Szlaki prowadzące do aktywacji przez różne receptory integrynowe nie są nigdy jednakowe, ale są zbieżne. Niezależnie od różnic w budowie i właściwościach agonistów płytkowych fizjologiczna odpowiedź płytek krwi zawsze związana jest z reorganizacją cytoszkieletu prowadzącą do zmiany kształtu, adhezją do ściany naczynia krwionośnego, sekrecją związków zmagazynowanych w płytkowych ziarnistościach oraz tworzeniem agregatów płytkowych [3]. W procesie przekazywania sygnału bierze udział wiele różnych typów cząsteczek, w tym: białkowe kinazy tyrozynowe i serynowo-treoninowe, fosfatazy, białka G, fosfolipaza A2, fosfolipaza C, cyklaza adenylanowa i guanylanowa, a także wtórne przekaźniki sygnału – 3’,5’-cykliczny adenozynomonofosforan (cAMP), 3’,5’-cykliczny guanozynomonofosforan cGMP, diacyloglicerol (DAG), trifosfoinozytol (IP3) [4].

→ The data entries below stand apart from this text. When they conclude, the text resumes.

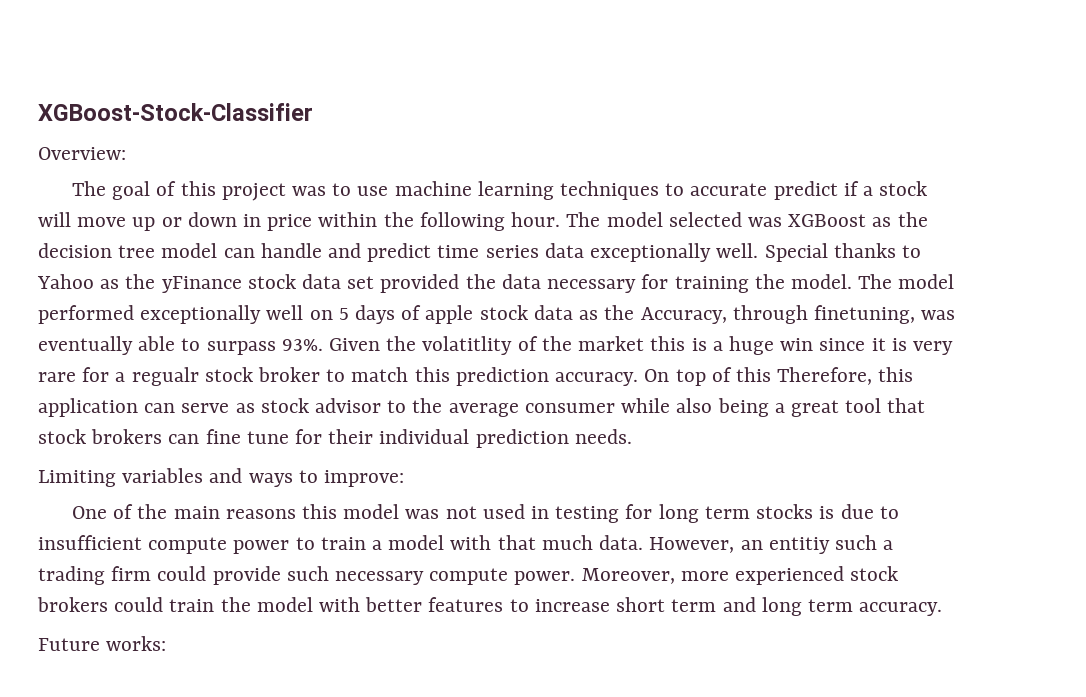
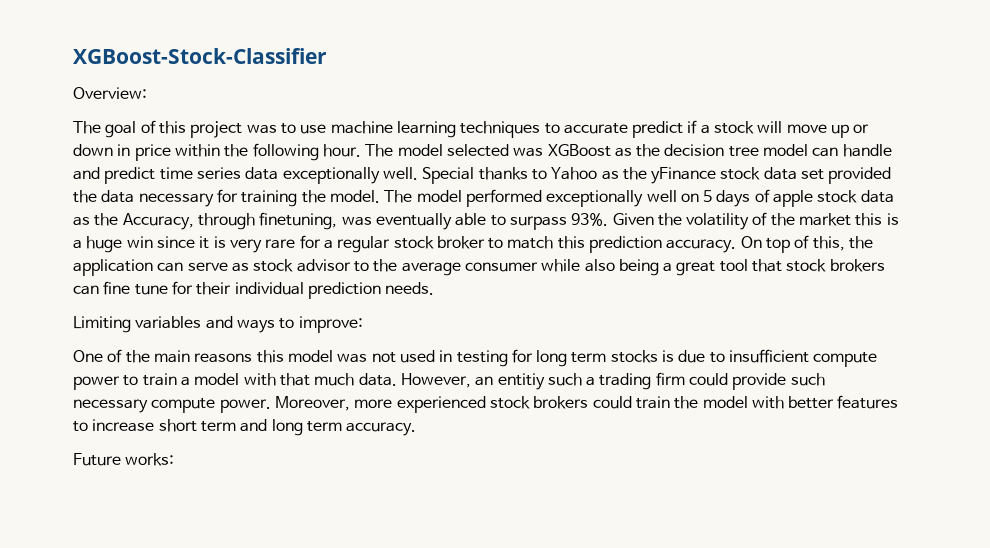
- Given the volatitlity of the market this is a huge win since it is very rare for a regualr stock broker to match this prediction accuracy.
+ Given the volatility of the market this is a huge win since it is very rare for a regular stock broker to match this prediction accuracy.
- On top of this Therefore, this application can serve as stock advisor to the average consumer while also being a great tool that stock brokers can fine tune for their individual prediction needs.
+ On top of this, the application can serve as stock advisor to the average consumer while also being a great tool that stock brokers can fine tune for their individual prediction needs.

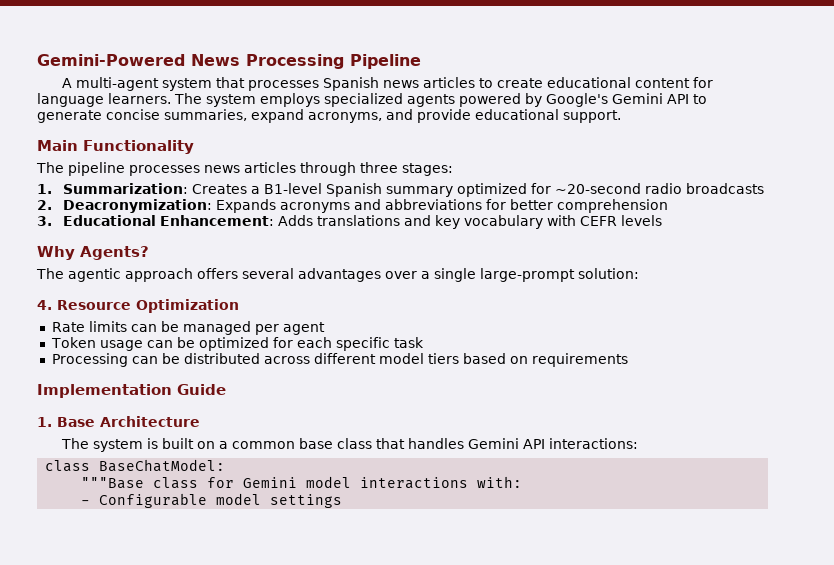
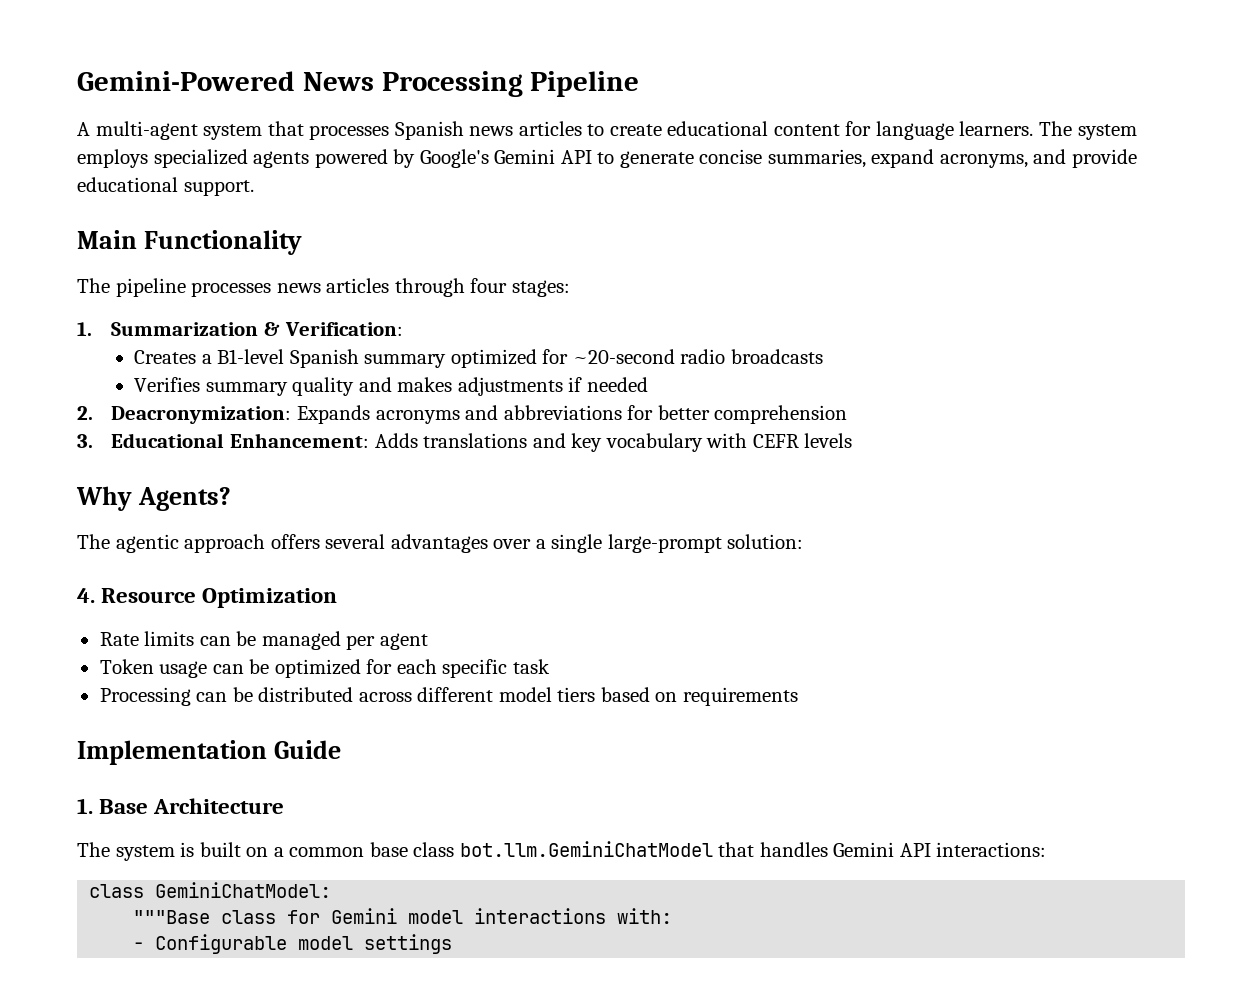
- The pipeline processes news articles through three stages:
+ The pipeline processes news articles through four stages:
- 1. Summarization: Creates a B1-level Spanish summary optimized for ~20-second radio broadcasts
+ 1. Summarization & Verification:
+ Creates a B1-level Spanish summary optimized for ~20-second radio broadcasts
+ Verifies summary quality and makes adjustments if needed
- The system is built on a common base class that handles Gemini API interactions:
+ The system is built on a common base class bot.llm.GeminiChatModel that handles Gemini API interactions:
- class BaseChatModel:
+ class GeminiChatModel:

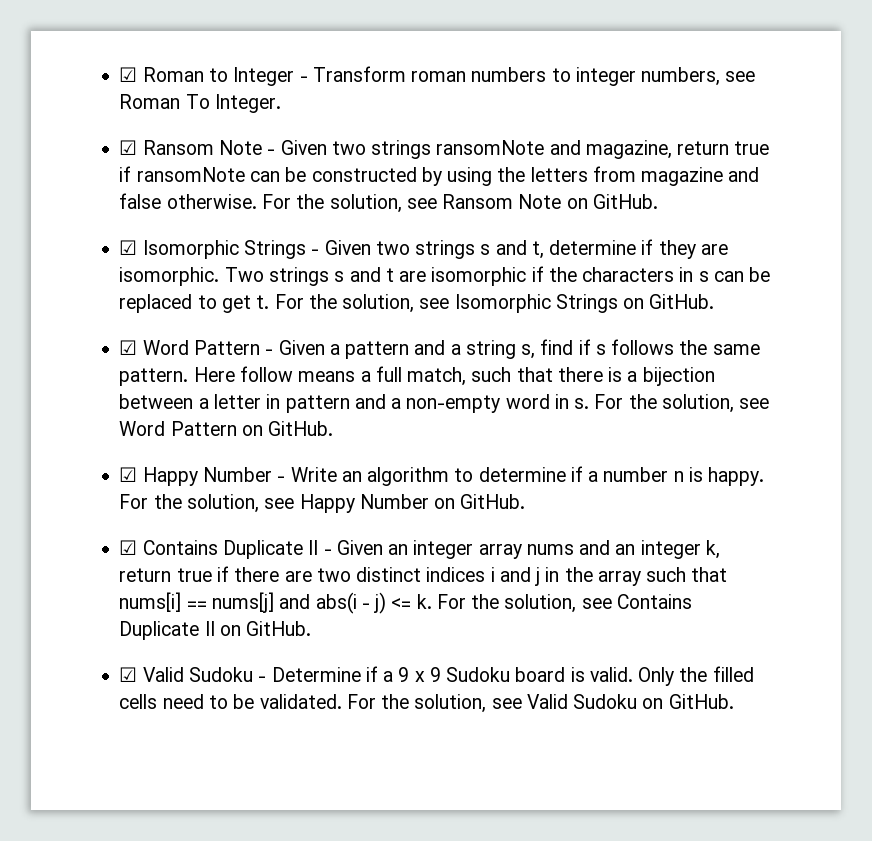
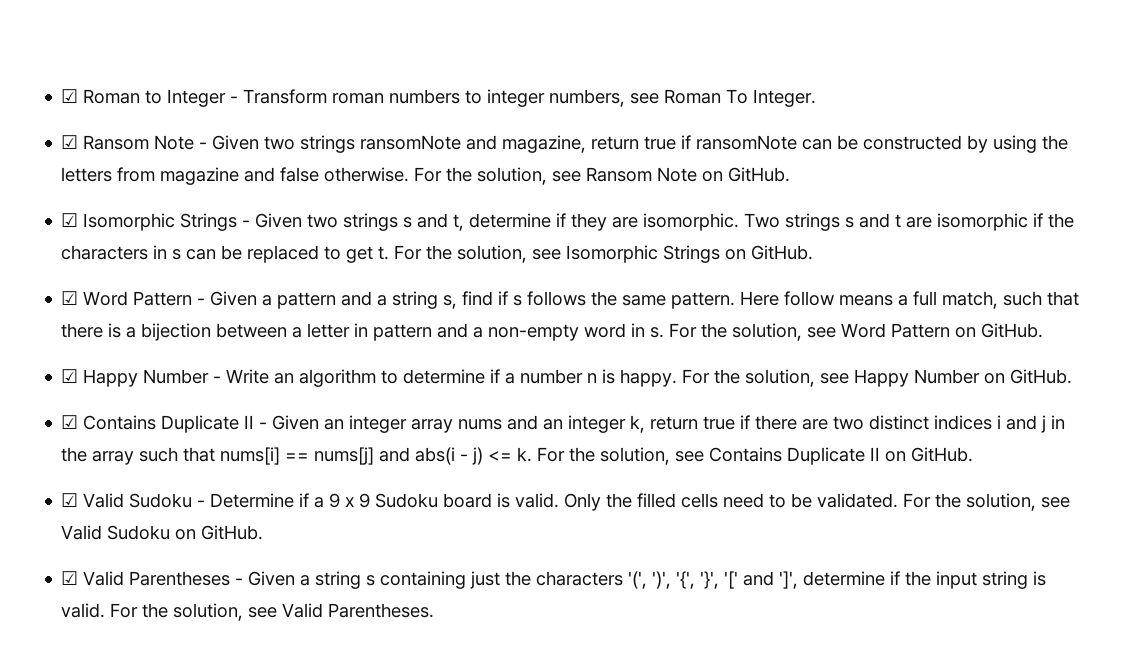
+ ☑ Valid Parentheses - Given a string s containing just the characters '(', ')', '{', '}', '[' and ']', determine if the input string is valid. For the solution, see Valid Parentheses.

W płytkach krwi wyróżnić można trzy główne szlaki przekazywania sygnału:
• szlak kwasu arachidonowego, w którym aktywacji ulega fosfolipaza A2 (PLA2) katalizująca odłączanie wolnego kwasu arachidonowego z fosfolipidów błon cytoplazmatycznych;
• szlak zachodzący z udziałem fosfolipazy C (PLC), katalizującej uwalnianie dwóch wtórnych przekaźników informacji – IP3 oraz DAG;
• szlak, w którym zahamowana zostaje cyklaza adenylanowa.
Wszystkie te szlaki są ze sobą ściśle powiązane, prowadząc ostatecznie do zmiany konformacji głównej integryny płytkowej GPIIb/IIIa (αIIbb3), co pozwala na wiązanie fibrynogenu i tworzenie agregatów płytkowych [1].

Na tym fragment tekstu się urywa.